WTA Taiwan: Radwańska czeka na Willliams
Michal
Venus Williams może stać się prawdziwą zmorą polskich tenisistek ostatnich dni. Po udzieleniu naszym lekcji tenisa na Hawajach może zmierzyć się w Tajwanie z Urszulą Radwańską.
Pojedynek między Venus Williams, a Urszulą Radwańską dojdzie do skutku jeśli Amerykanka w pierwszej rundzie pokona reprezentantkę gospodarzy Pei-Chi Lee. Patrząc na ranking Tajwanki (529 miejsce) i ostatnią formę Venus trudno przypuszczać, że może dojść do niespodzianki.
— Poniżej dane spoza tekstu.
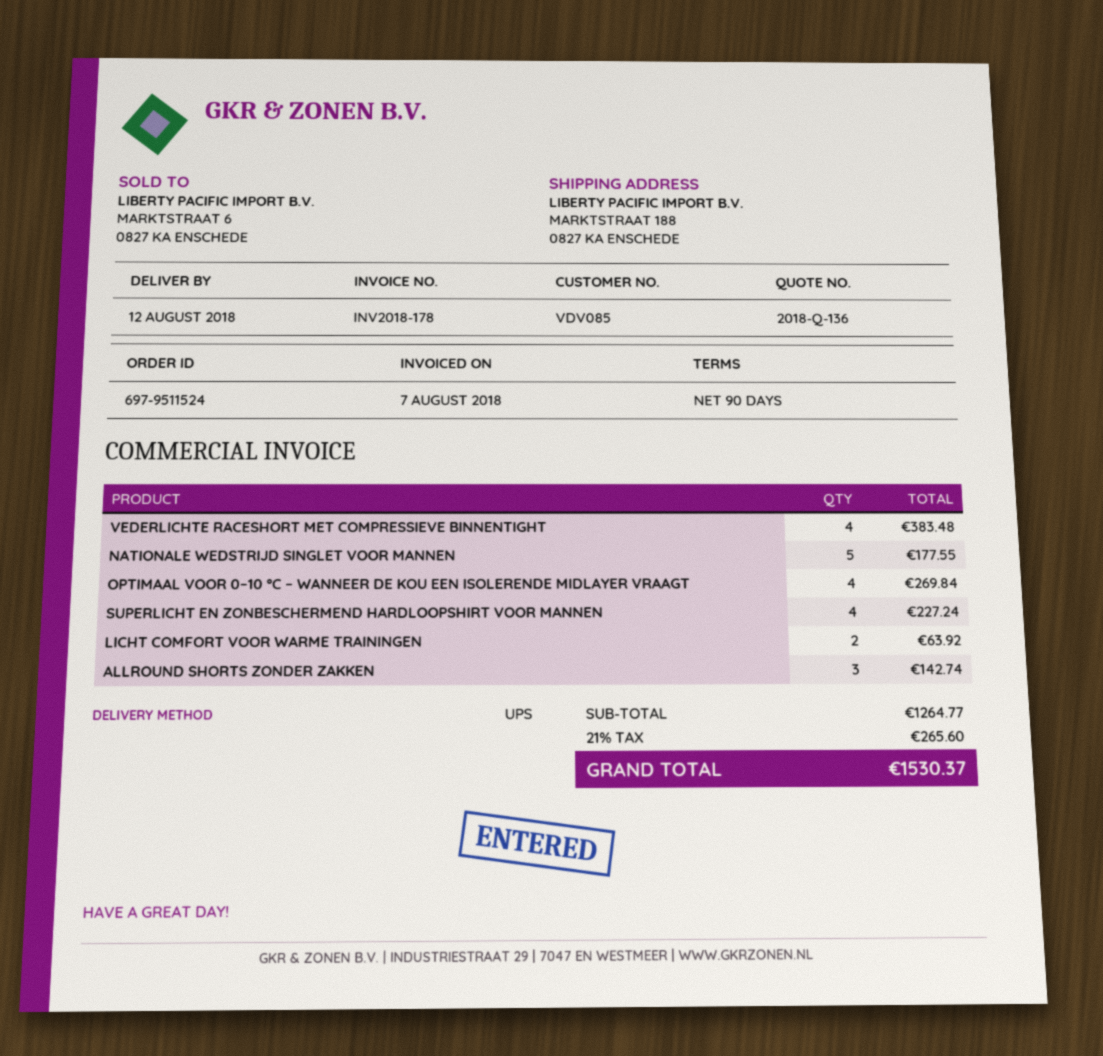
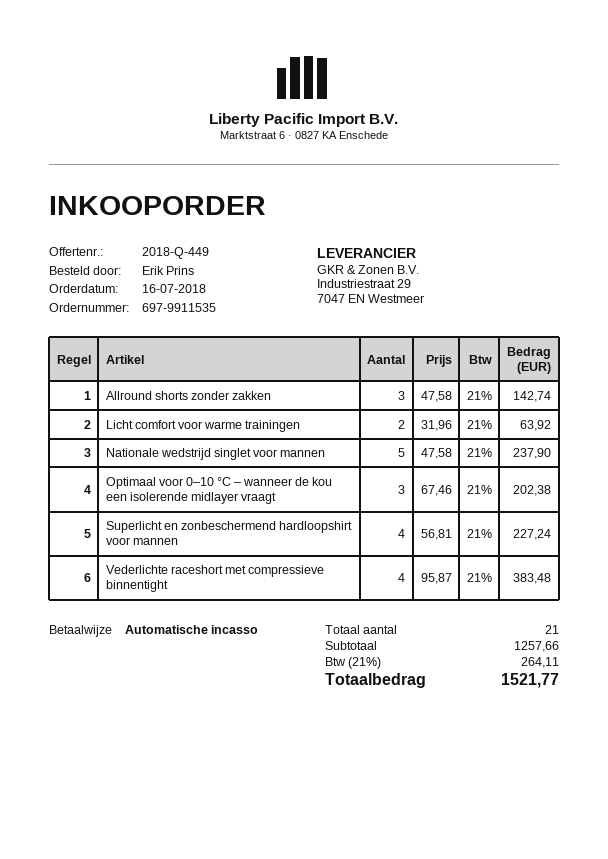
quote number: 2018-Q-136 -> 2018-Q-449
order number: 697-9511524 -> 697-9911535
NATIONALE WEDSTRIJD SINGLET VOOR MANNEN: 5 for 177.55 -> 5 for 237.90
OPTIMAAL VOOR 0–10 °C – WANNEER DE KOU EEN ISOLERENDE MIDLAYER VRAAGT: 4 for 269.84 -> 3 for 202.38
subtotal: 1264.77 -> 1257.66
tax: 21% = 265.60 -> 21% = 264.11
total: 1530.37 -> 1521.77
Polka ze swojej strony zrobiła wszystko, żeby mieć okazję na pomszczenie koleżanek z reprezentacji Polski. W pierwszej rundzie turnieju pokonała niżej notowaną, kolejną reprezentantkę gospodarzy Ching-Wen Su. Trudno było przewidzieć na co stać Tajwankę ponieważ wcześniej nie rozegrała żadnego meczu w głównym cyklu. W trzecim gemie Radwańska przełamała jednak rywalkę, a po chwili poprawiła wygranym gemem na 3-1. Azjatka nieoczekiwanie odrobiła stratę breaka w szóstym gemie, ale po chwili fatalnym błędem zaprzepaściła to co dopiero odrobiła. Do końca seta obie zawodniczki wygrały swoje podanie i to Krakowianka cieszyła się z prowadzenia.
W drugim secie utrzymanie podania przez serwującą było prawdziwą sztuką i stało się czymś niespotykanym. Festiwal breaków zatrzymał się dopiero na ośmiu. Tajwanka rzutem na taśmę doprowadziła do tie-breka, ale w nim nie miała już kompletnie nic do powiedzenia i wygrała tylko jedną wymianę.
Urszula Radwańska zgodnie z planem wygrała z reprezentantką Tajwanu. Jeśli myśli o powalczeniu z Venus w dugiej rundzie to musi zdecydowanie poprawić swoją grę, zwłaszcza w polu zagrywki.